▸ **WHAT IS BEING ASKED**
Every line below that holds the word "press" must be listed.

▸ **DATA FOR REVIEW**
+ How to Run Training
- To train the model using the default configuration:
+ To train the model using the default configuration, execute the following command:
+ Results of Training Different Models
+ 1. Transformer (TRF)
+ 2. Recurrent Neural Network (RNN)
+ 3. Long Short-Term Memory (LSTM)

---

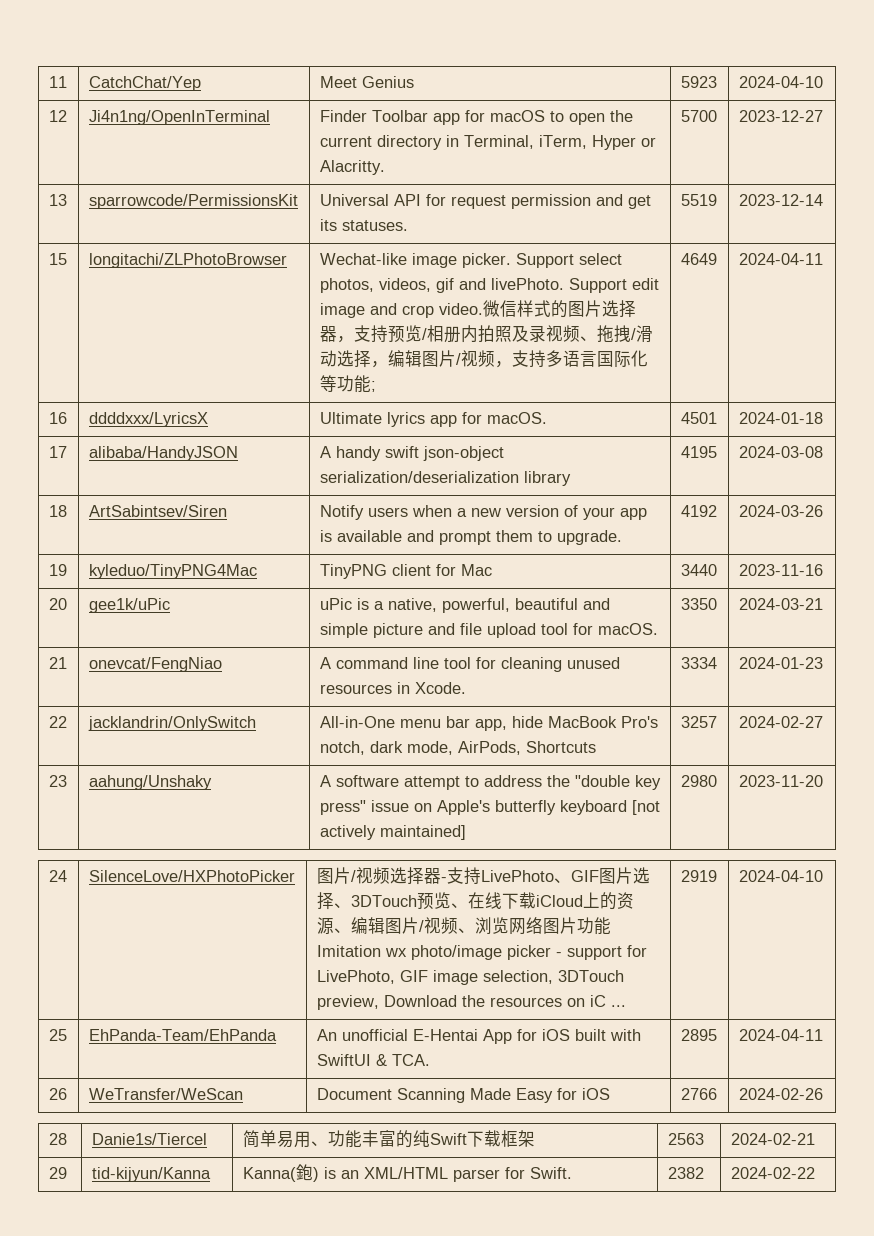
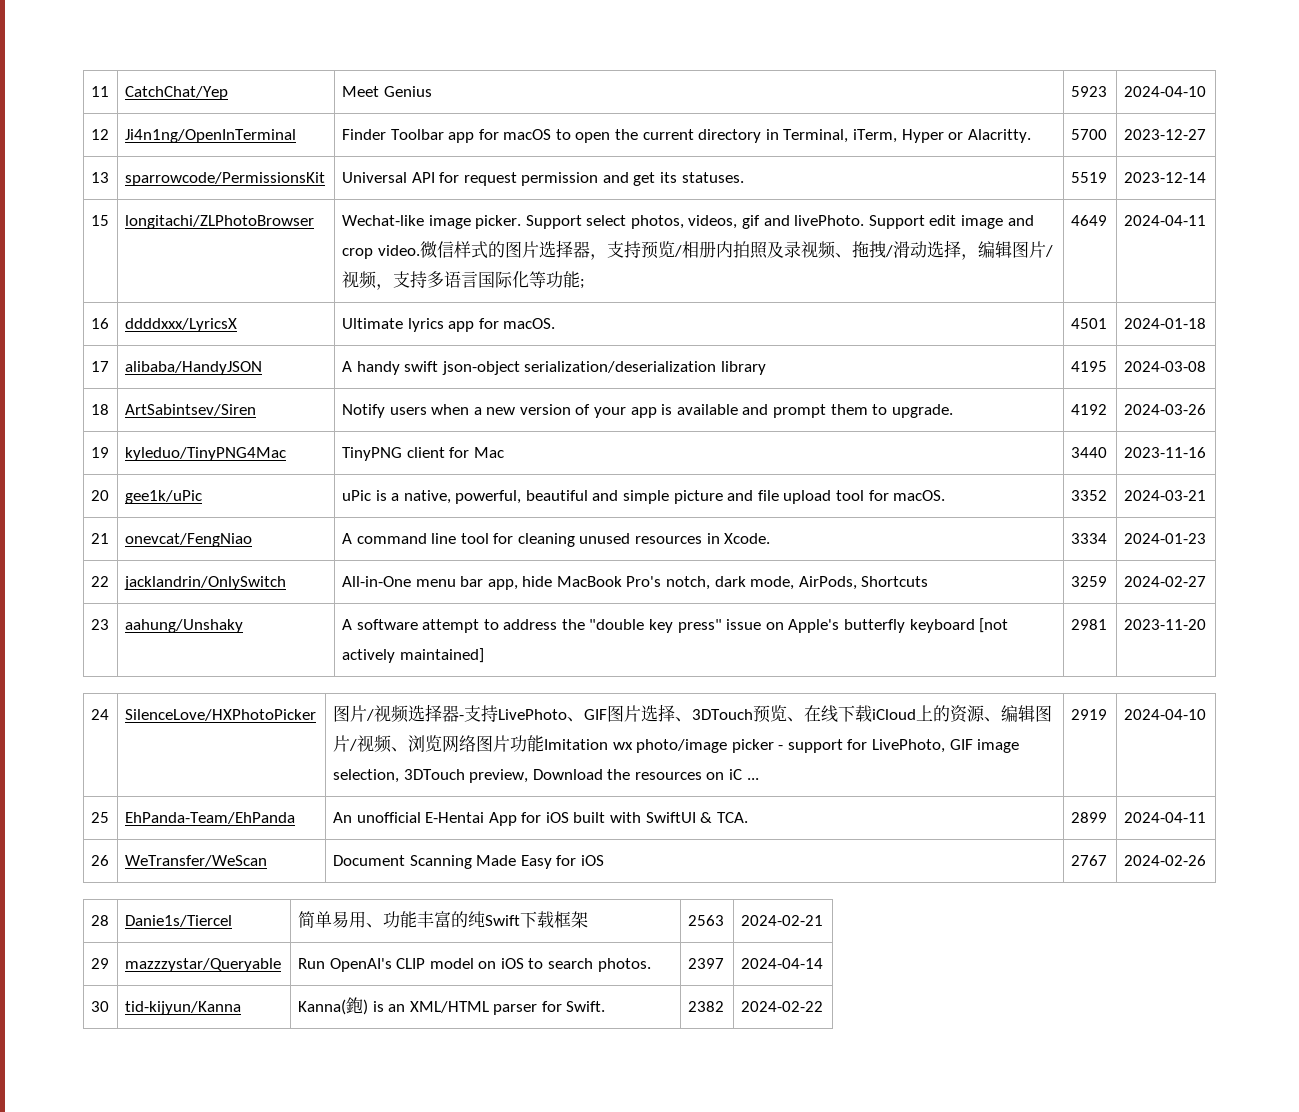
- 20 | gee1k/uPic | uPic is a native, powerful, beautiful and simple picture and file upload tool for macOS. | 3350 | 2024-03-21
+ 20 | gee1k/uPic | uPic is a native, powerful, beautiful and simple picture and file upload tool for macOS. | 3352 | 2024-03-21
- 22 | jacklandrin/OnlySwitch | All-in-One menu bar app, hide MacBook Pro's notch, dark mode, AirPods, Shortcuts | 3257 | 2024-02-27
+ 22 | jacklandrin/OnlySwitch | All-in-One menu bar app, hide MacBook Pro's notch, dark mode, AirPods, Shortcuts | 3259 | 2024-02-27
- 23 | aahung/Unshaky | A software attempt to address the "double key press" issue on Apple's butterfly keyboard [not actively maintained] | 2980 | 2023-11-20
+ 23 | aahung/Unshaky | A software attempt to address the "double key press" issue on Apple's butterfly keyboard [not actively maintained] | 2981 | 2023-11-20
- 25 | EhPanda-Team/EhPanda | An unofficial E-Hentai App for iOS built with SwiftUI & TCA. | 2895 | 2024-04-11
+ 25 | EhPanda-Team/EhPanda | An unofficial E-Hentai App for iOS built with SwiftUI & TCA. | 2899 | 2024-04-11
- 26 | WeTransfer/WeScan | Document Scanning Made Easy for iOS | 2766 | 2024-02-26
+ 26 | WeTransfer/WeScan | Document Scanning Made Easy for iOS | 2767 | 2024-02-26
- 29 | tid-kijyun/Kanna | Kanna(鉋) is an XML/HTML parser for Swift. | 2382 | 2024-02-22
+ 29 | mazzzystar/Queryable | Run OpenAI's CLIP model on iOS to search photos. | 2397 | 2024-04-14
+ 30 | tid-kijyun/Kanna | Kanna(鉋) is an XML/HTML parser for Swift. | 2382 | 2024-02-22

--

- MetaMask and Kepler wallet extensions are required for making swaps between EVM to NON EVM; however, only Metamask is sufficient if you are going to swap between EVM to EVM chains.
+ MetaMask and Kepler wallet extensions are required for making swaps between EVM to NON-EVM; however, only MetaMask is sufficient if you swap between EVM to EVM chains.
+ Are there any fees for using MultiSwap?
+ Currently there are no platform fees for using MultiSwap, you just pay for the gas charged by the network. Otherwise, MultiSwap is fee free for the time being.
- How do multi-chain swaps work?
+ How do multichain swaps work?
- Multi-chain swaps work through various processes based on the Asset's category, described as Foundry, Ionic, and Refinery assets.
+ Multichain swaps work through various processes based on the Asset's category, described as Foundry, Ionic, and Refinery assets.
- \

▸ **WRITTEN ANSWER**
- 23 | aahung/Unshaky | A software attempt to address the "double key press" issue on Apple's butterfly keyboard [not actively maintained] | 2980 | 2023-11-20
+ 23 | aahung/Unshaky | A software attempt to address the "double key press" issue on Apple's butterfly keyboard [not actively maintained] | 2981 | 2023-11-20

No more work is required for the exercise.